[Code change snippets]
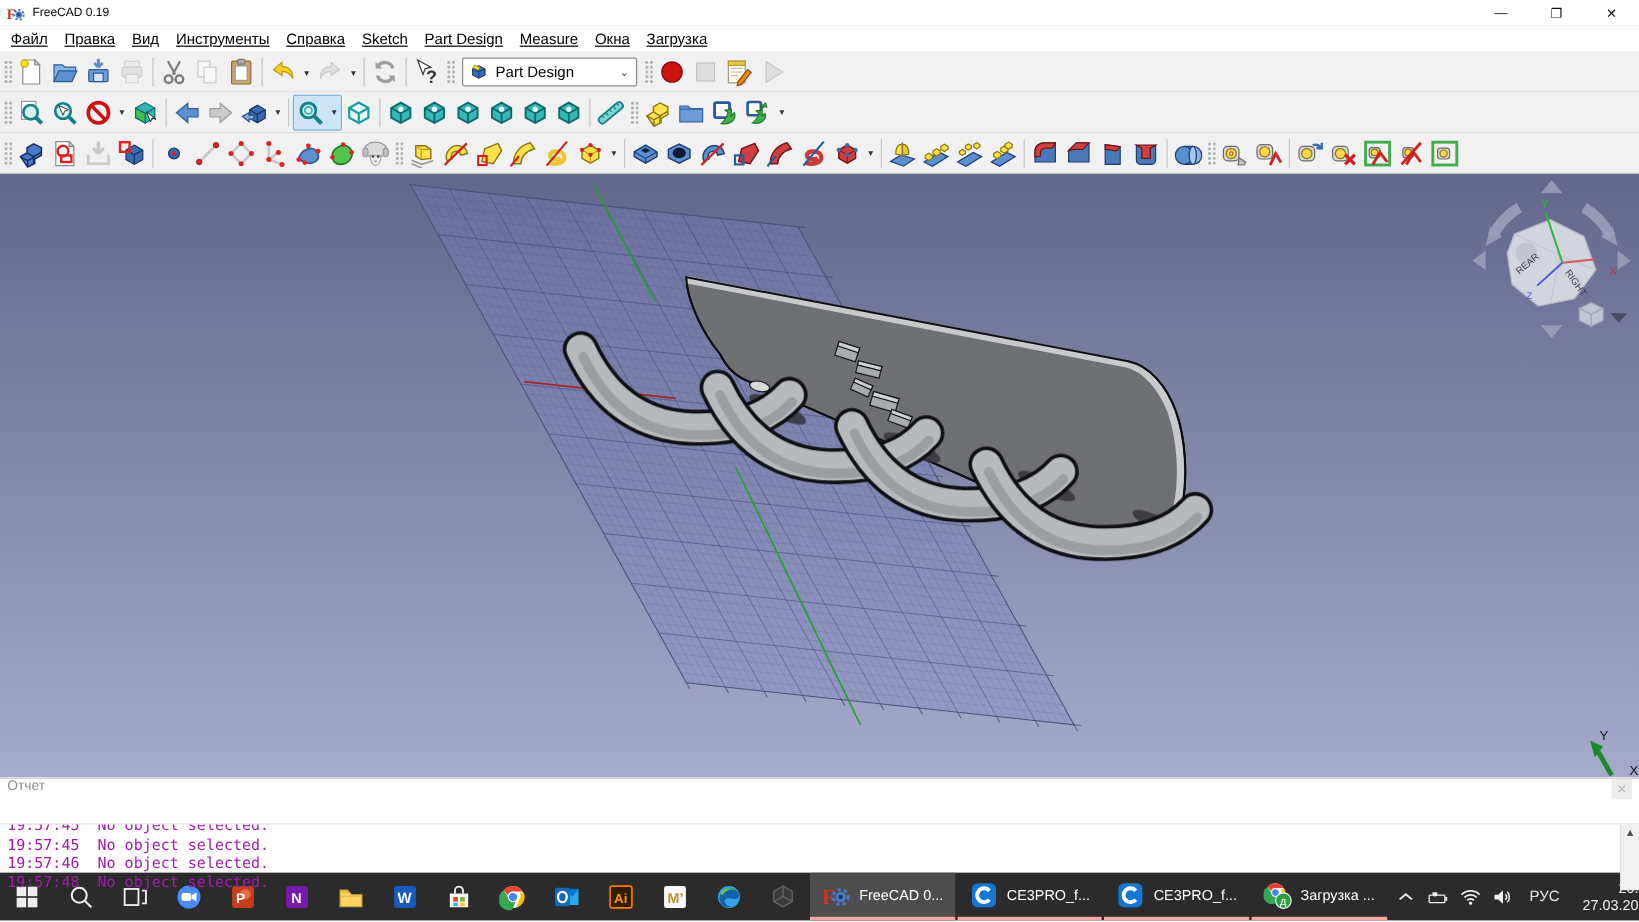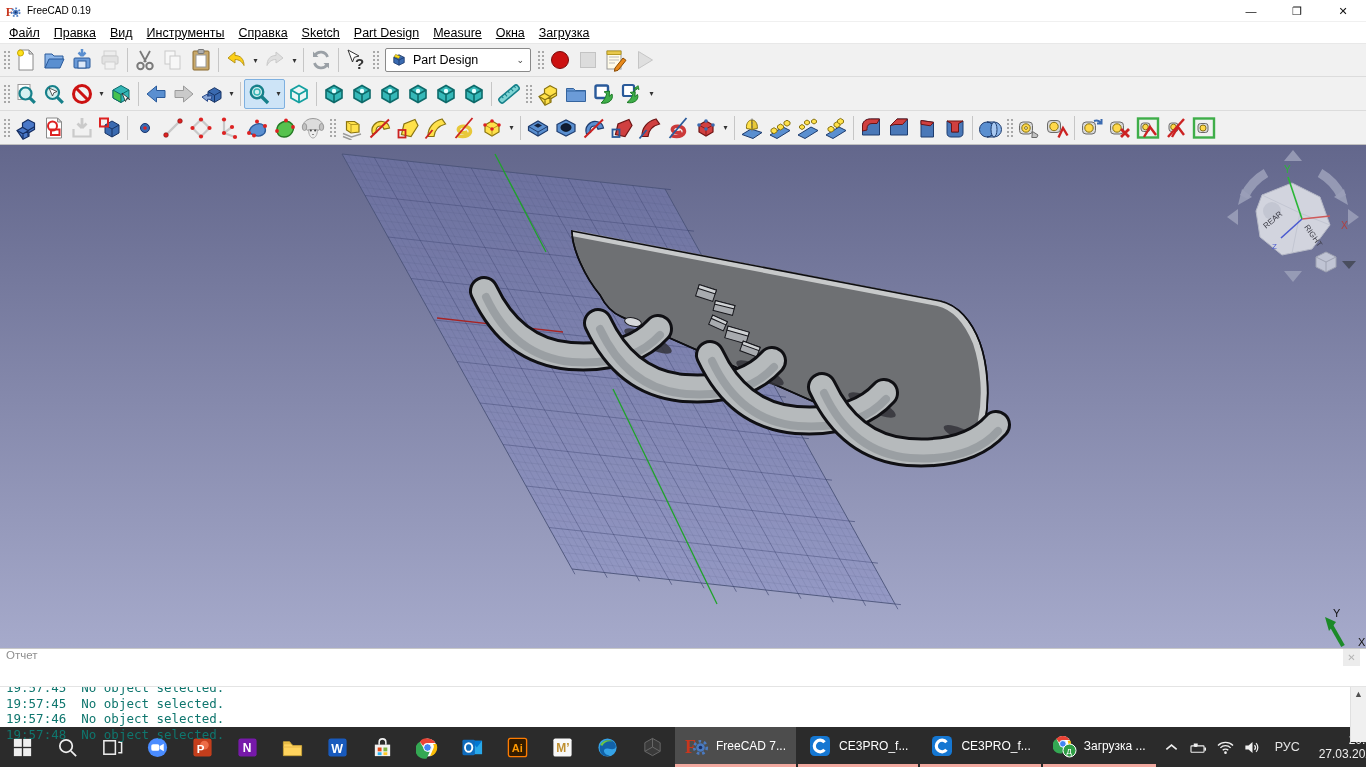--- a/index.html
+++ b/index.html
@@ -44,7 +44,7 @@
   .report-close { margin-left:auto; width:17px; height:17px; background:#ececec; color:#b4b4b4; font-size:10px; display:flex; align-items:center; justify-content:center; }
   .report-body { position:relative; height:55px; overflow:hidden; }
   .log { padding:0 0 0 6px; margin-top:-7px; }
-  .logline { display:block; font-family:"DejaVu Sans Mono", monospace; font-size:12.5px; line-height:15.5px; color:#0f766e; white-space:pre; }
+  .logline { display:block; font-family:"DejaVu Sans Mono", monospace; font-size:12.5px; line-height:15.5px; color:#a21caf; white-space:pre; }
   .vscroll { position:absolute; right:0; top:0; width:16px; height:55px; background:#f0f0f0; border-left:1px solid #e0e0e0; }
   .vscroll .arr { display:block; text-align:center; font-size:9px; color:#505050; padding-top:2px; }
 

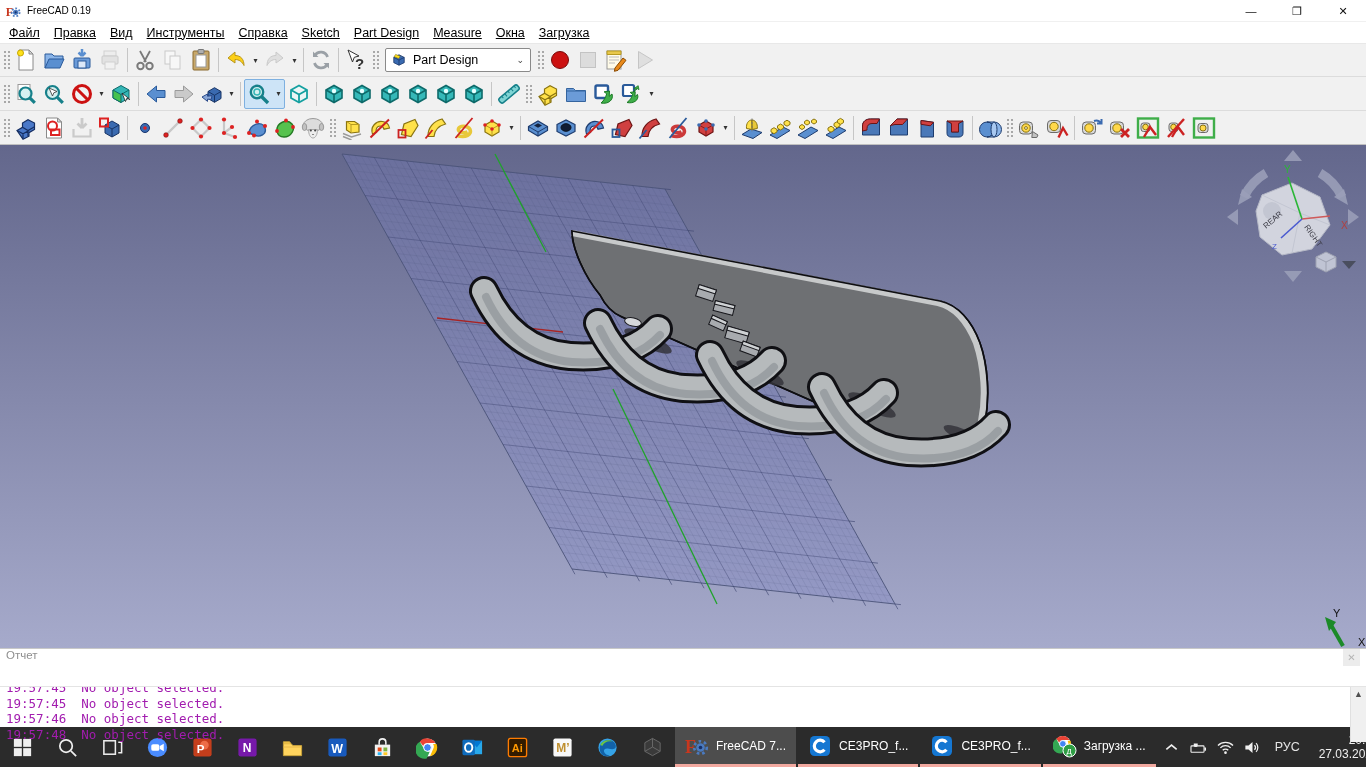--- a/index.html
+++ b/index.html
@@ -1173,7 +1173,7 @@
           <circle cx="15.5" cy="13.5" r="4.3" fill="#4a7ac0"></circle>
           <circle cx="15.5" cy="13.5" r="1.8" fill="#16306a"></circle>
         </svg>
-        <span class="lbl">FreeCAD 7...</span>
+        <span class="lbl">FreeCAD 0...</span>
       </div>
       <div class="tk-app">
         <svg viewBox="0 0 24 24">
...
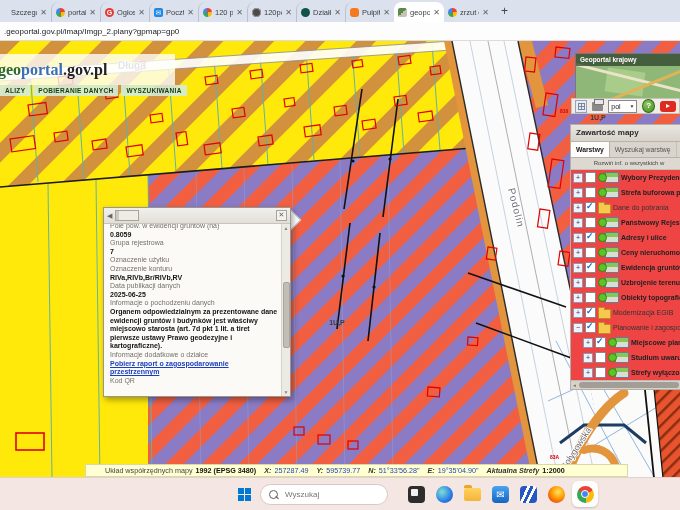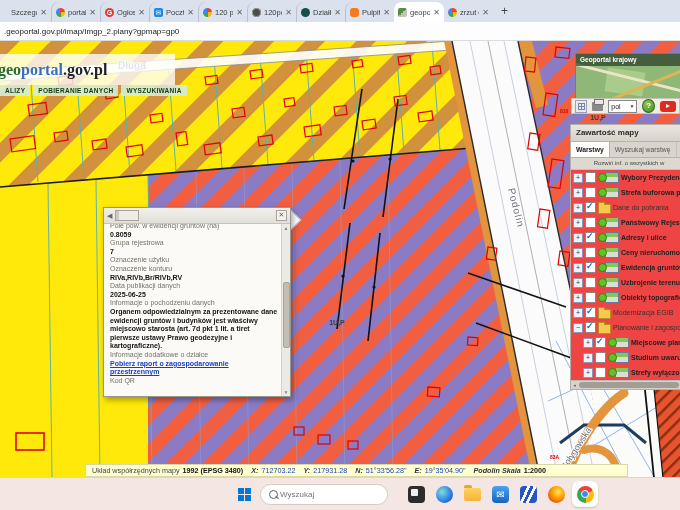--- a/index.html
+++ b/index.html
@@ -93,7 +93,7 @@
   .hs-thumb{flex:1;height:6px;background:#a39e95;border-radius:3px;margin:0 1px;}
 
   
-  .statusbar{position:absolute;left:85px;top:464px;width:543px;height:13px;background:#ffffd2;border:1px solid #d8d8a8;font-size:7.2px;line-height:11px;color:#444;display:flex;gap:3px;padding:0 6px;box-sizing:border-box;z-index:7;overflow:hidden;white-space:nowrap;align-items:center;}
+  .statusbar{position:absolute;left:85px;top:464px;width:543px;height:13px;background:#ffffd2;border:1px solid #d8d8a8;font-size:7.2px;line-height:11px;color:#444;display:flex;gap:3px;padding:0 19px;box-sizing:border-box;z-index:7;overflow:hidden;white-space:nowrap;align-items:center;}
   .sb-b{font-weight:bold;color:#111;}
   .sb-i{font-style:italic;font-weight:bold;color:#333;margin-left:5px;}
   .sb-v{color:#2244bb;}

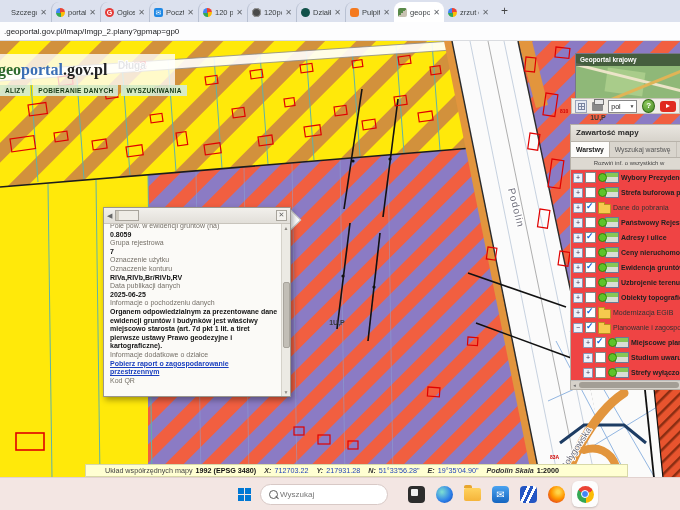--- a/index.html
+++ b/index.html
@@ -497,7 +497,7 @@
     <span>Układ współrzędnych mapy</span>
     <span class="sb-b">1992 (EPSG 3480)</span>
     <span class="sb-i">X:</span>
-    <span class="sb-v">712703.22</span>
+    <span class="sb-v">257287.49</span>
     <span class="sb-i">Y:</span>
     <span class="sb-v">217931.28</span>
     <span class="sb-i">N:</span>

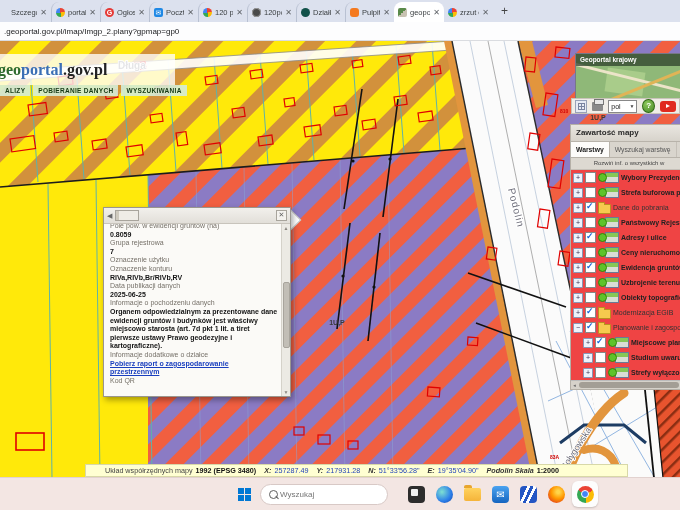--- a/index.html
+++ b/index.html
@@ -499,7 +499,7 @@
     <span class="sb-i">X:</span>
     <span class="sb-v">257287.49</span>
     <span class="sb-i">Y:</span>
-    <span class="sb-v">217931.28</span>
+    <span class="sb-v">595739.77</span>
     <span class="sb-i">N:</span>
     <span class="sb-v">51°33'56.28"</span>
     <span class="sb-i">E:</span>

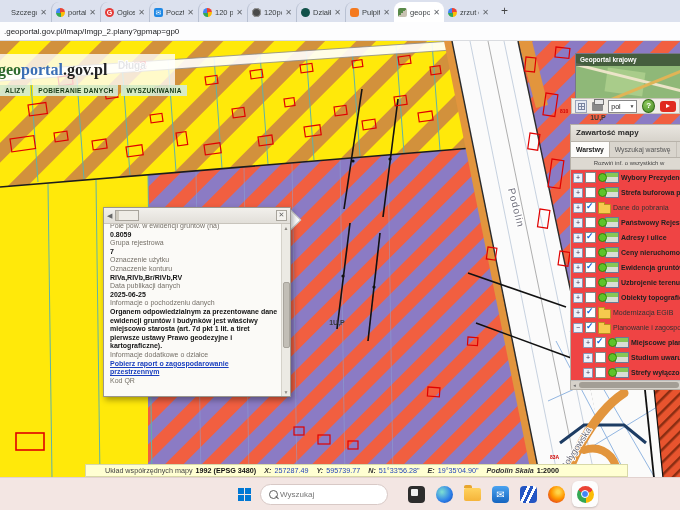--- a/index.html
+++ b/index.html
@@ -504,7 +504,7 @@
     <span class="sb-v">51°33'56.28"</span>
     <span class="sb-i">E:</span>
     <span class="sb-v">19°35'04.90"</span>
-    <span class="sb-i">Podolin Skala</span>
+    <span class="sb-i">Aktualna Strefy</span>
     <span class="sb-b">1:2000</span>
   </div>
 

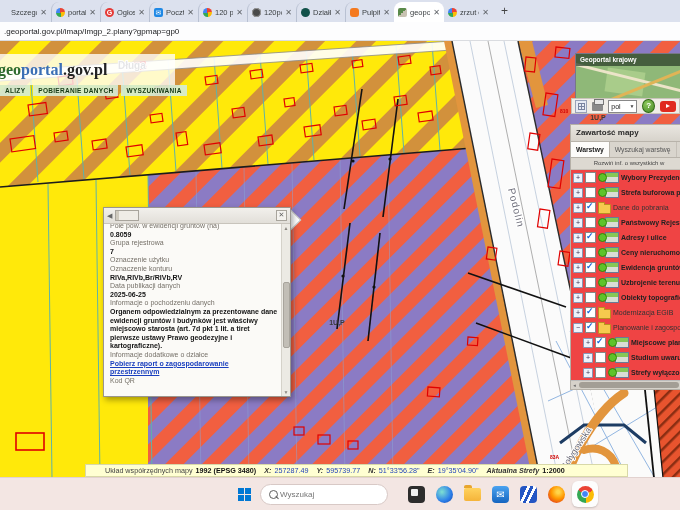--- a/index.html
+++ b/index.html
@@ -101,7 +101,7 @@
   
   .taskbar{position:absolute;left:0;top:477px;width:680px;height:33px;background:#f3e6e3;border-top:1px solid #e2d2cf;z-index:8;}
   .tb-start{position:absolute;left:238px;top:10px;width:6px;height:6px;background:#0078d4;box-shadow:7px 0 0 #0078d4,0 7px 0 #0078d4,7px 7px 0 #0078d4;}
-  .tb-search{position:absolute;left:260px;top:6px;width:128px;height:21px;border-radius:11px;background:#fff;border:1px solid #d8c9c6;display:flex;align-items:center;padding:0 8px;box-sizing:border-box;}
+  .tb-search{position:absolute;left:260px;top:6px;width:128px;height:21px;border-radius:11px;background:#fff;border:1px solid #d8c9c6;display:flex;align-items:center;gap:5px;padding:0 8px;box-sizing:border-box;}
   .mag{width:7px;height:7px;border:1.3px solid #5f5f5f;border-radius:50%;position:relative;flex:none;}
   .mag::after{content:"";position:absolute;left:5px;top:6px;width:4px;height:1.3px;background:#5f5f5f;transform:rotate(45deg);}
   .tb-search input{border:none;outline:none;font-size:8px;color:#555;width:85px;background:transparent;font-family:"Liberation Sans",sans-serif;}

● **Directions**
Of all the entries above, retype exactly the lines from the line with "-44,7 +44,7 @@" to the line with "font-size:12.5px; line-height:15.5px; color:#0f766e;", both included, and no others.

● **Your response**
@@ -44,7 +44,7 @@
   .report-close { margin-left:auto; width:17px; height:17px; background:#ececec; color:#b4b4b4; font-size:10px; display:flex; align-items:center; justify-content:center; }
   .report-body { position:relative; height:55px; overflow:hidden; }
   .log { padding:0 0 0 6px; margin-top:-7px; }
-  .logline { display:block; font-family:"DejaVu Sans Mono", monospace; font-size:12.5px; line-height:15.5px; color:#0f766e; white-space:pre; }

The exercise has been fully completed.